## [ENTRIES SUPPLIED]
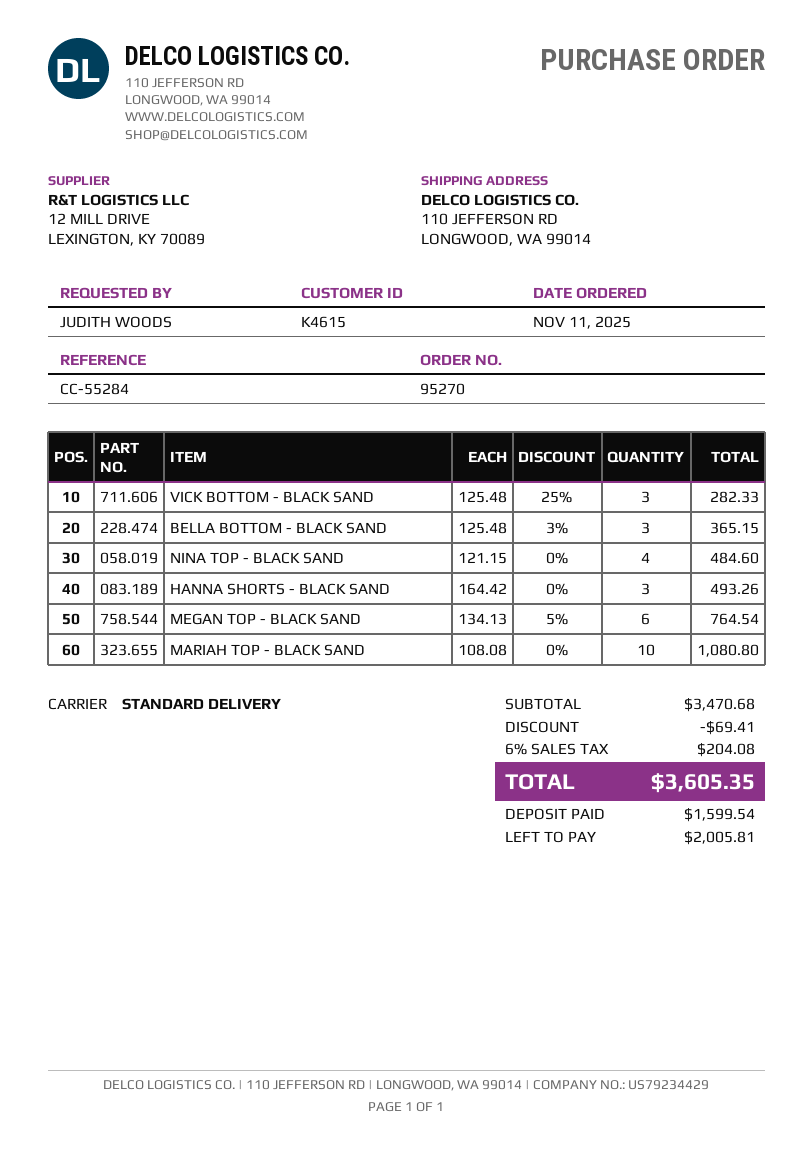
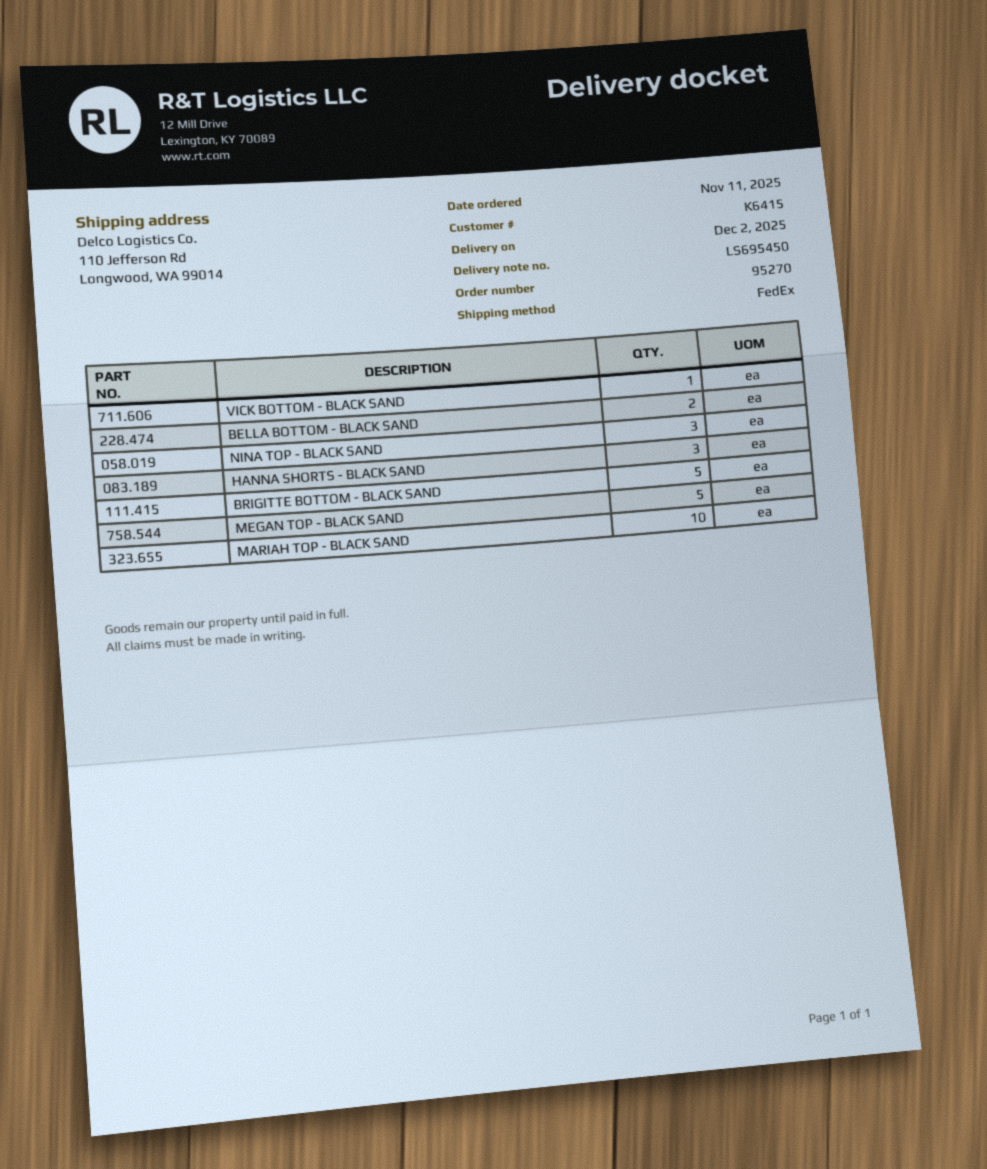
customer number: K4615 -> K6415
shipping method: standard -> FedEx
VICK BOTTOM - BLACK SAND: 3 -> 1
BELLA BOTTOM - BLACK SAND: 3 -> 2
NINA TOP - BLACK SAND: 4 -> 3
MEGAN TOP - BLACK SAND: 6 -> 5
BRIGITTE BOTTOM - BLACK SAND: none -> 5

## [WORK INSTRUCTION]
Would you restate the listing word for word and leave every picture out?

## [ANSWER TO THIS TASK]
customer number: K4615 -> K6415
shipping method: standard -> FedEx
VICK BOTTOM - BLACK SAND: 3 -> 1
BELLA BOTTOM - BLACK SAND: 3 -> 2
NINA TOP - BLACK SAND: 4 -> 3
MEGAN TOP - BLACK SAND: 6 -> 5
BRIGITTE BOTTOM - BLACK SAND: none -> 5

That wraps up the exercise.